Which Grammar Will Blindfold Use for a Document?
(or: How Do I Use My Favorite Language With The Semantic Web?)


Personal draft. Not yet implemented; little review.


Blindfold can automatically create a parser for a data format or formal language if it has a suitable blindfold grammar. This process is generally hidden behind the interface of Pool.attach(uri), which gives you an RDF view of the document, file, or database identified by the URI. Here we discusses how Pool.attach() determines the identity and definition of the grammar to use for this function.

Turned around, this document addresses the question: How do I publish formal knowledge on the web, in the language of my choice, and still let the world know exactly what it means? (I have no idea if many people will actually want to do this, or if they'll just go on (1) publishing in the language of their choice without publishing their semantics and (2) publishing in standardized formal languages like RDF/XML. These techniques also work, in a somewhat simplified "server-side" form, for simultaneously publishing in various standard formats.)

Grammar Identity and Definition

Each grammar is identified by a URI. The URI should serve content such that doing a Pool.attach() on the URI provides a view to the language syntax and semantics, described using blindfold's grammar ontology [@@@]. Blindfold can then use this description to build a parser for the language. Thus grammars are defined using other grammars, in a recursive process that ends in some grammar for which blindfold already has a parser.
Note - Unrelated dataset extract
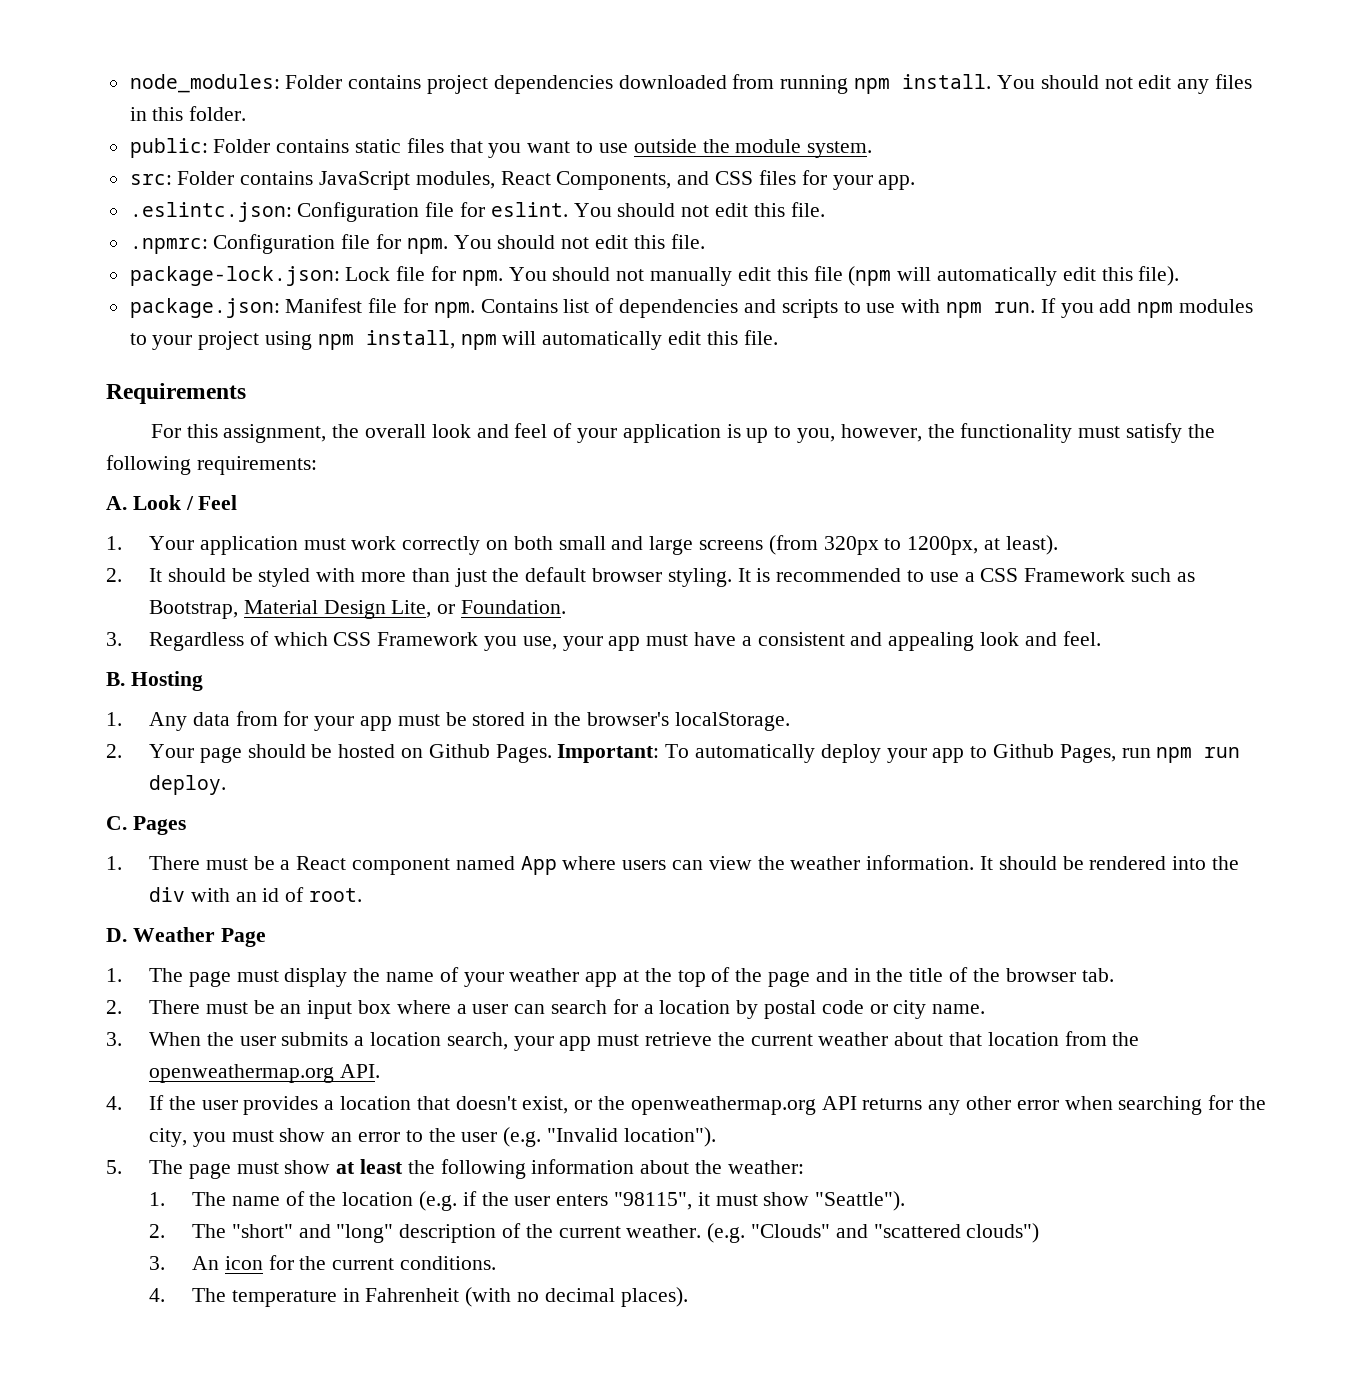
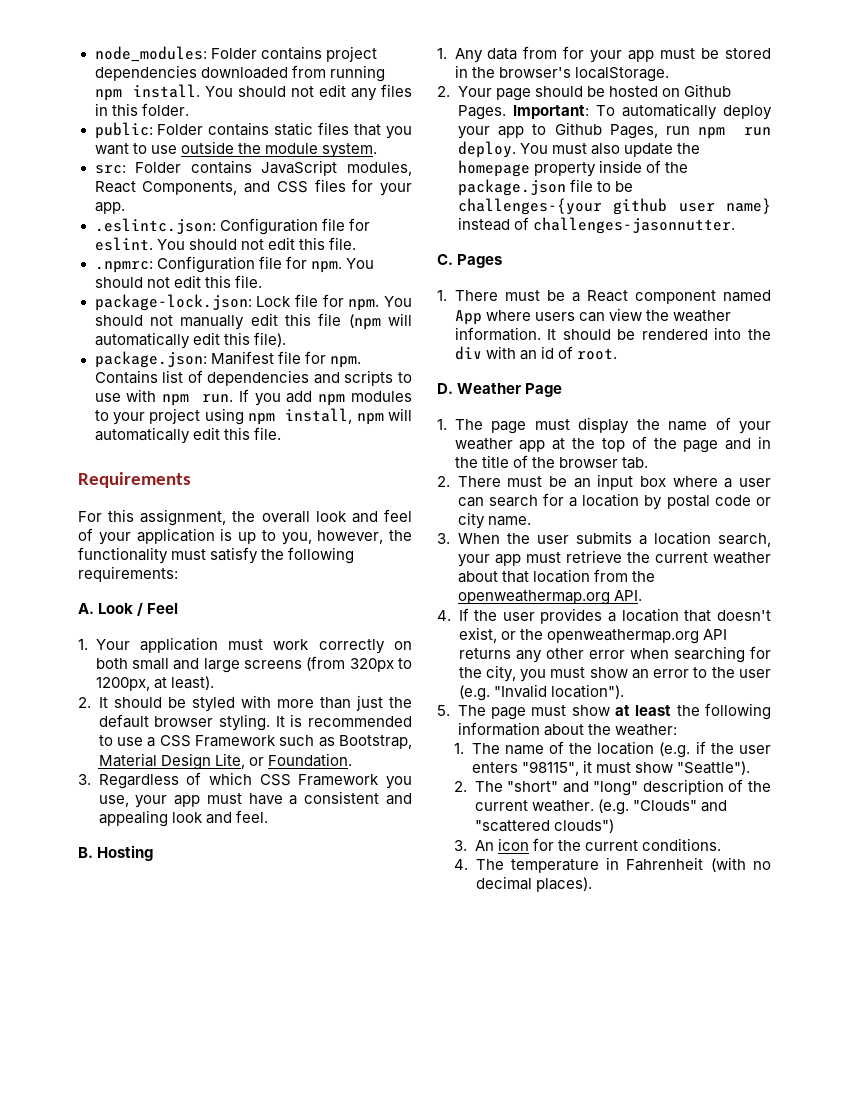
(226, 785) none -> [519,143,700,157] [457,160,688,177] [457,179,633,196] [457,198,771,215] [457,217,735,234] You must also update the homepage property inside of the package.json file to be challenges-{your github user name} instead of challenges-jasonnutter.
In some cases, it may be desirable to actually provide the grammar text in a bootstrap language, or provide a list of possible places from which to download the grammar. These are desirable features for situations where the web is not reliable.

A Sequence of Methods

Blindfold's configuration information includes a sequence of methods which Pool.attach() should use to identify the appropriate grammar. Each method is tried in order until one succeeds. The methods described below are the standard methods, but others may be added into the sequence before or after them, as appropriate for an application. This sequence is, however, what information providers should assume is being used. (This is kind of like CSS: the author gives some style information, while the client provides other information and may chose to over-ride the author's choices.)

The methods are summarized here, and detailed with examples below.

  1. Use a Header (for Extensible Protocols)

    Look for a special header identifying the grammar to use. This can work well for contents obtained via SMTP-like protocols, including HTTP, although headers may be hard to set and/or see in some applications.

  2. Use an Attribute (for Markup Languages)

    Look for a root element attribute (in a w3 namespace) identifying the grammar. This allows document authors to specify a grammar, overriding the standard namespace semantics of method 3. This method can be used with minimal impact or changes in HTML documents or invalid XML. (Of course, the blindfold grammar may support a stronger notion of validity, but it may also be a more-trivial "scraping"-style grammar.)

  3. XML Namespaces

    Look at each namespace used in the document as identifying a grammar (or a RDDL document linking to a grammar); create a new grammar which is the intersection/conjunction of these grammars, and use that for the document. This is perhaps the cleanest (and yet most complex) method, in line (I imagine) with the more ambitious camp of the XML designers.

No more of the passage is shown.